Items listed in a dataset
--- START ---
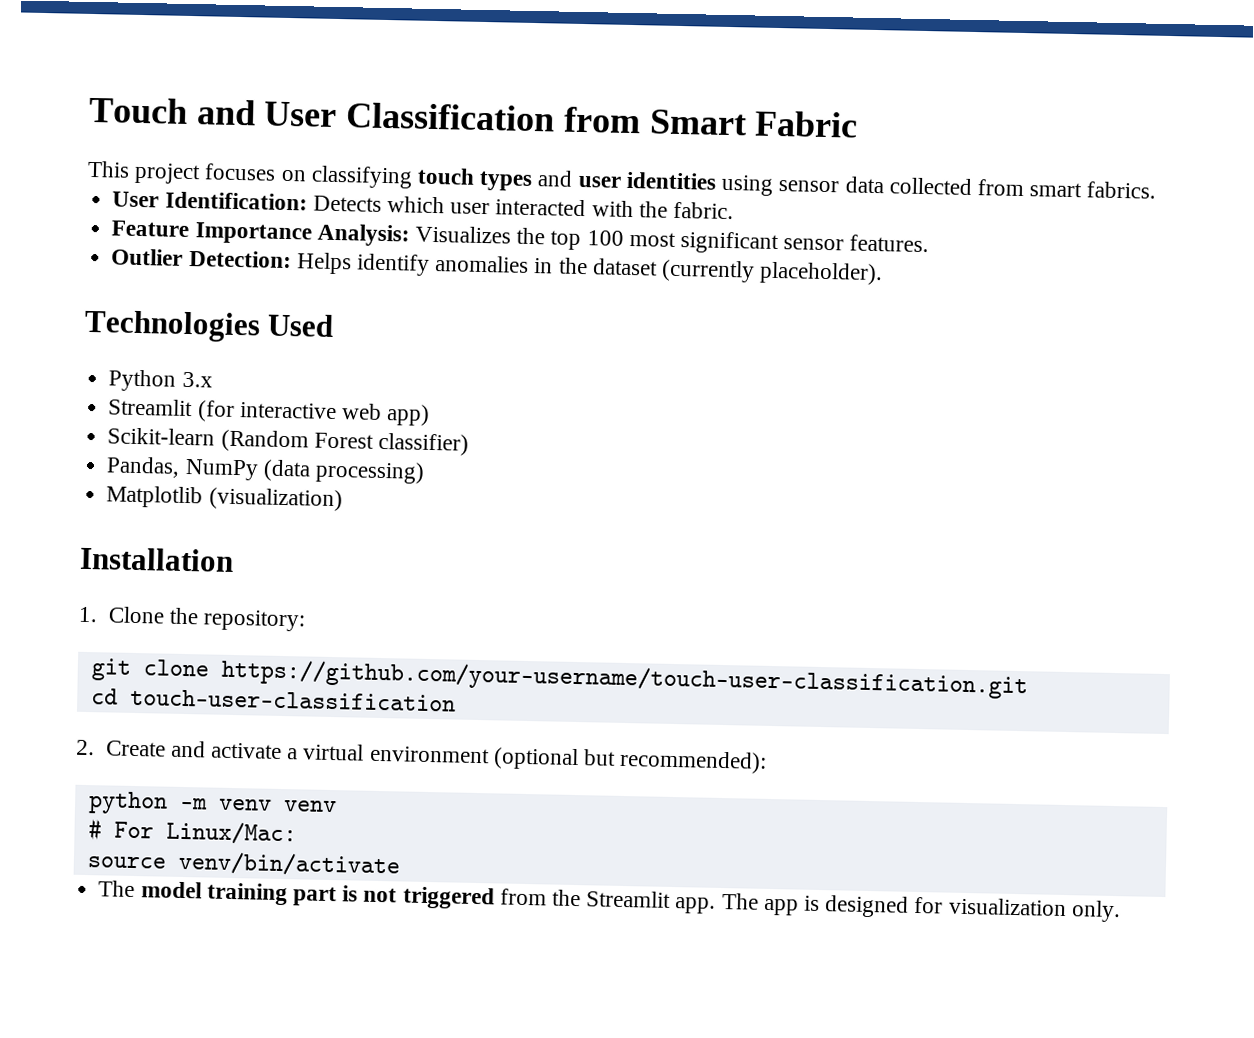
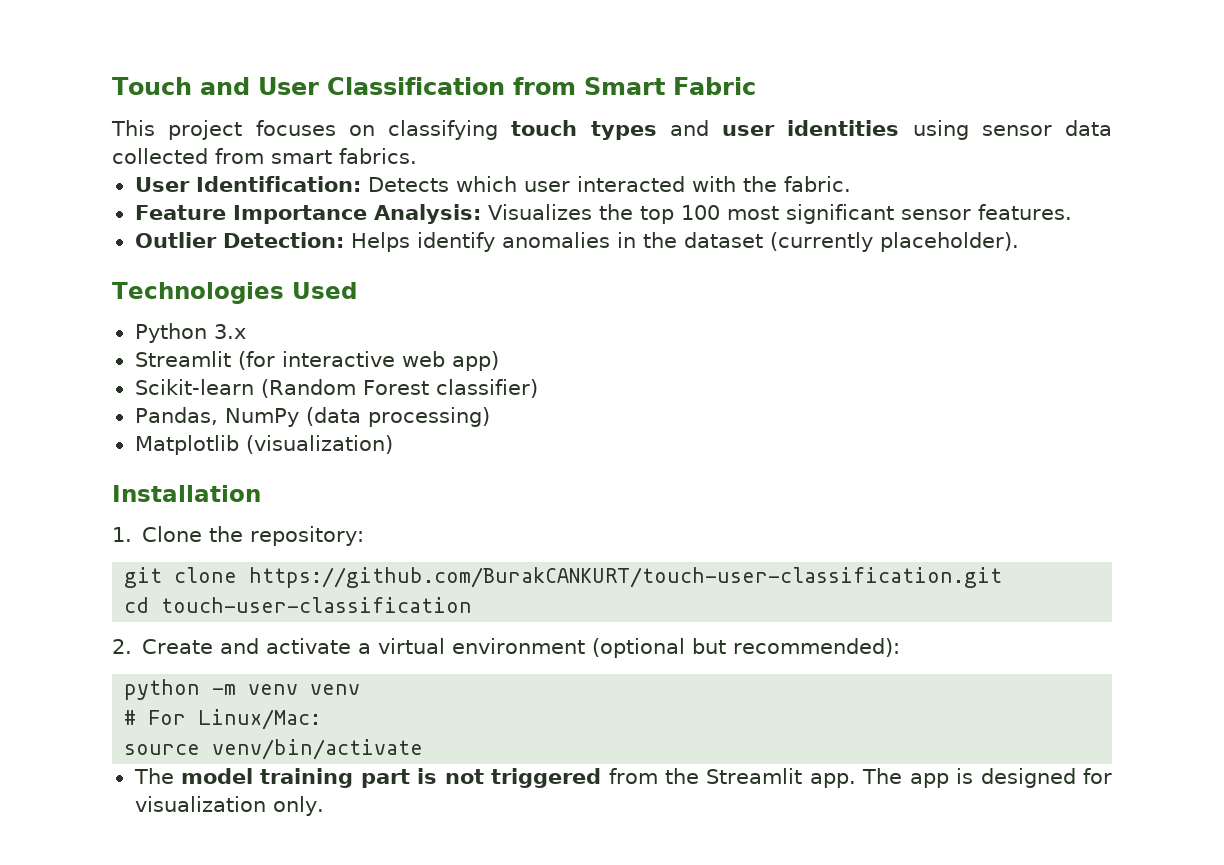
- git clone https://github.com/your-username/touch-user-classification.git
+ git clone https://github.com/BurakCANKURT/touch-user-classification.git

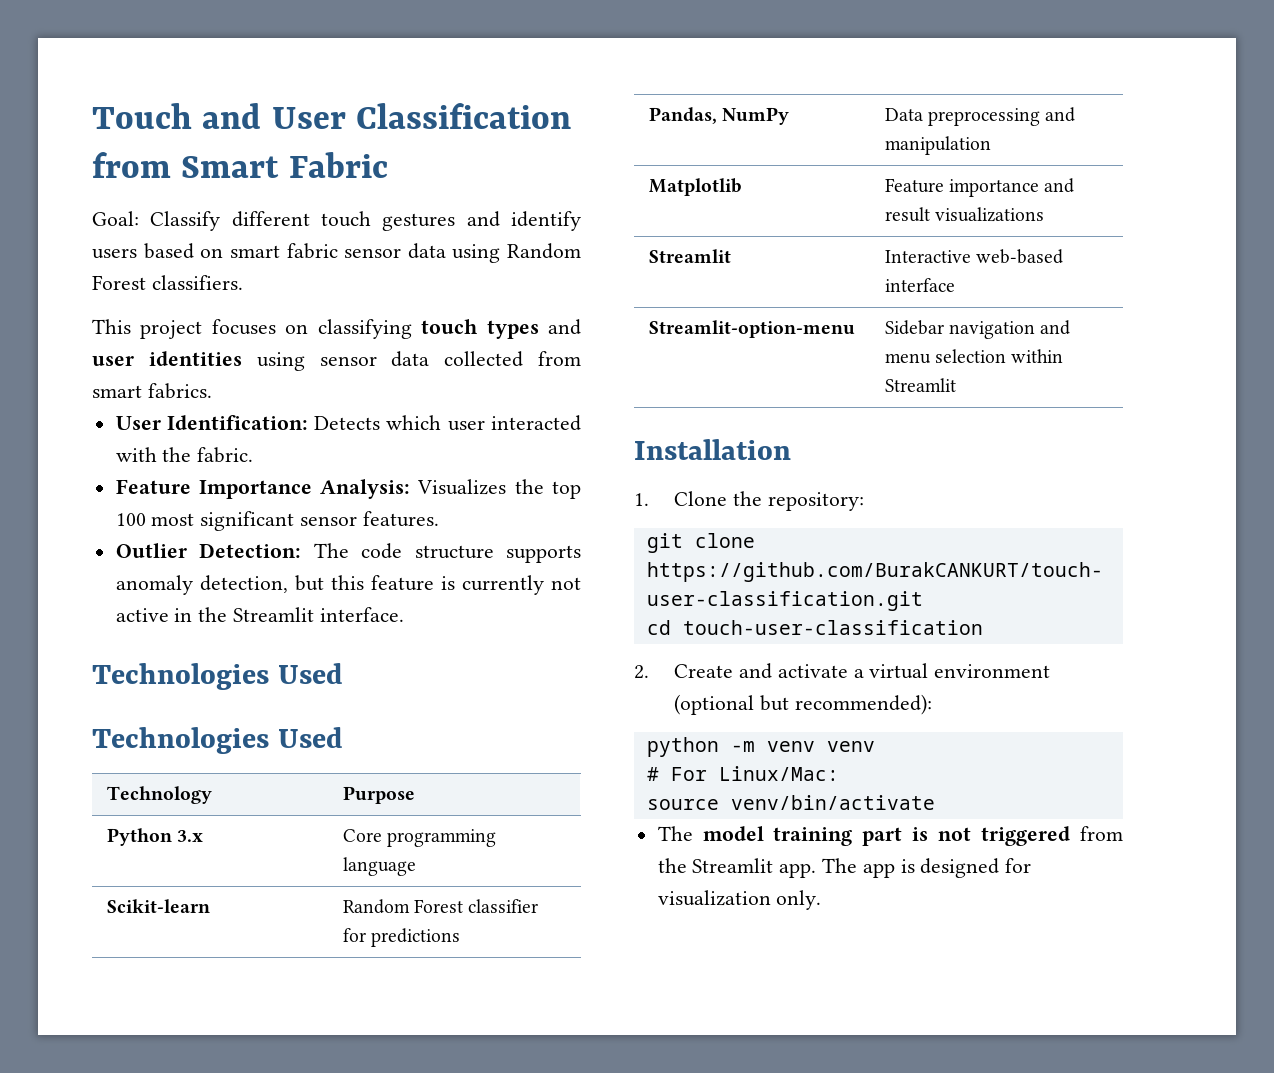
+ Goal: Classify different touch gestures and identify users based on smart fabric sensor data using Random Forest classifiers.
- Outlier Detection: Helps identify anomalies in the dataset (currently placeholder).
+ Outlier Detection: The code structure supports anomaly detection, but this feature is currently not active in the Streamlit interface.
  Technologies Used
- Python 3.x
- Streamlit (for interactive web app)
- Scikit-learn (Random Forest classifier)
- Pandas, NumPy (data processing)
- Matplotlib (visualization)
+ Technologies Used
+ Technology | Purpose
+ Python 3.x | Core programming language
+ Scikit-learn | Random Forest classifier for predictions
+ Pandas, NumPy | Data preprocessing and manipulation
+ Matplotlib | Feature importance and result visualizations
+ Streamlit | Interactive web-based interface
+ Streamlit-option-menu | Sidebar navigation and menu selection within Streamlit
--- END ---
▶ [Task statement]: Start at the line with "- Pandas, NumPy (data processing)" and stop at the end of the records. Write those lines out exactly and add nothing.

▶ [Task result]:
- Pandas, NumPy (data processing)
- Matplotlib (visualization)
+ Technologies Used
+ Technology | Purpose
+ Python 3.x | Core programming language
+ Scikit-learn | Random Forest classifier for predictions
+ Pandas, NumPy | Data preprocessing and manipulation
+ Matplotlib | Feature importance and result visualizations
+ Streamlit | Interactive web-based interface
+ Streamlit-option-menu | Sidebar navigation and menu selection within Streamlit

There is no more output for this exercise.